Table 1. Productive and economic analysis of influenza virus infection in fattening units.
Preliminary data obtained from 137 batches belonging to the same company.
|Deaths||Time in average until all animals are sent to slaughterhouse (days)||Time in average needed to reach slaughter weight (days)|
|Batches with influenza virus outbreaks confirmed in laboratory (n=20)||4.1%a||159.2a||137.2a|
|Batches with respiratory outbreaks negative to influenza (n=13)||4.08%a||158,5a.b||134.6b|
|Healthy Batches (n=104)||3.39%b||156.6b||134.2b|
a>b>c P-value < 0,05
Table 2. Calculation of cost per animal sold in the influenza positive feedlots
|Feed Consumption/ Animal||NO||-||-|
|Final weight / Animal||NO||-||-|
|Deaths||YES||Increase of deaths due to influenza outbreaks compared with healthy feedlots = +0.827%; relative increase = +24.6%||→ Cost of nursery piglet (Spain, 2012) = 42€
→ Benefit losses due to a death = 7€
→ Total cost of a death = 42+7 = 49€
→ Increase of deaths due to flu = 0.827 x Animals in the fattening unit
→ Sold animals = Animals in the fattening unit – Total deaths (4.1% in the herds affected by flu)

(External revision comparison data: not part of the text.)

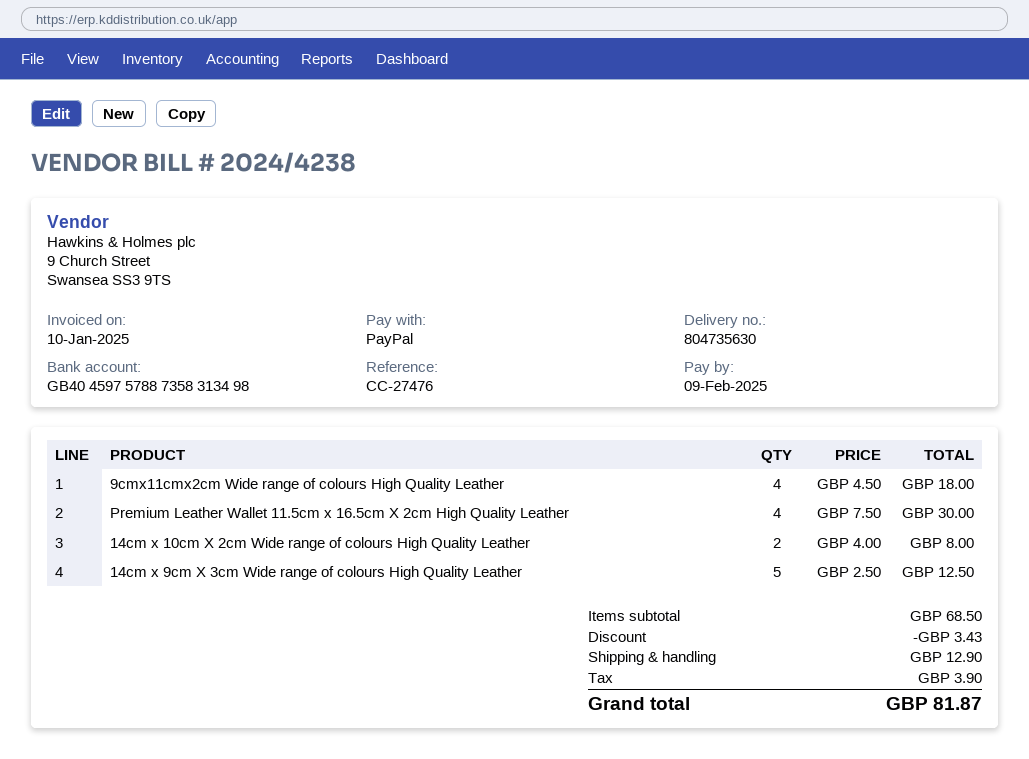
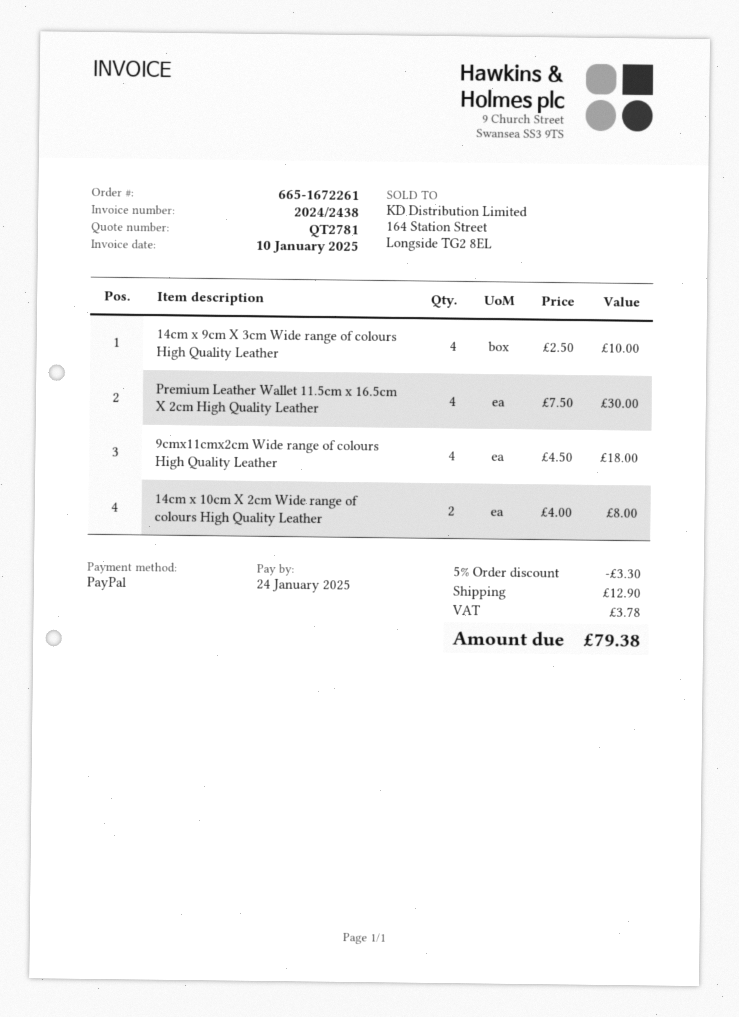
invoice number: 2024/4238 -> 2024/2438
due date: 2025-02-09 -> 2025-01-24
14cm x 9cm X 3cm Wide range of colours High Quality Leather: 5 x 2.50 = 12.50 -> 4 x 2.50 = 10.00
discount: 3.43 -> 3.30
tax: 3.90 -> 3.78
total: 81.87 -> 79.38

→ Cost per sold animal = (Total cost of death x Increase of deaths due to flu) /Sold animals = 0.42€/sold animal
|Time in average needed to reach slaughter weight||YES||Increase of days needed to reach slaugther weigh in average due to influenza outbreaks compared with healthy feedlots = + 3 days||Not taken into account as long as there are no differences in feed consumption and final weight|
|Time in average until all animals are sent to slaughterhouse||YES||Increase of time in average until all animals are sent to slaughterhouse due to influenza outbreaks compared with healthy feedlots = +2.6 days||Cost of one day take up of the facilities (Spain, 2012) = 0,095€
Cost per sold animal = 0.095€/day x 2.6 days = 0.247€
TOTAL COST INCREASE PER SOLD ANIMAL IN INFLUENZA AFFECTED HERDS = 0.667€
In conclusion, swine flu is a disease that may have a high economic and productive impact on a farm. It occurs infrequently but explosively in epidemic situations; while in endemic situations shows a recurrent and constant low-incidence impact. Unfortunately, there is little information available in the literature on the impact of influenza from a production standpoint. Today, there are many open topics, such as: 1) what is the impact of the disease in endemic situations at the reproductive level (irregular return to estrus / fertility), especially in gilts; or 2) what is the productive impact in farrowing units, especially when we know that suckling piglets can play a role as a reservoir of the virus in an endemically infected farm.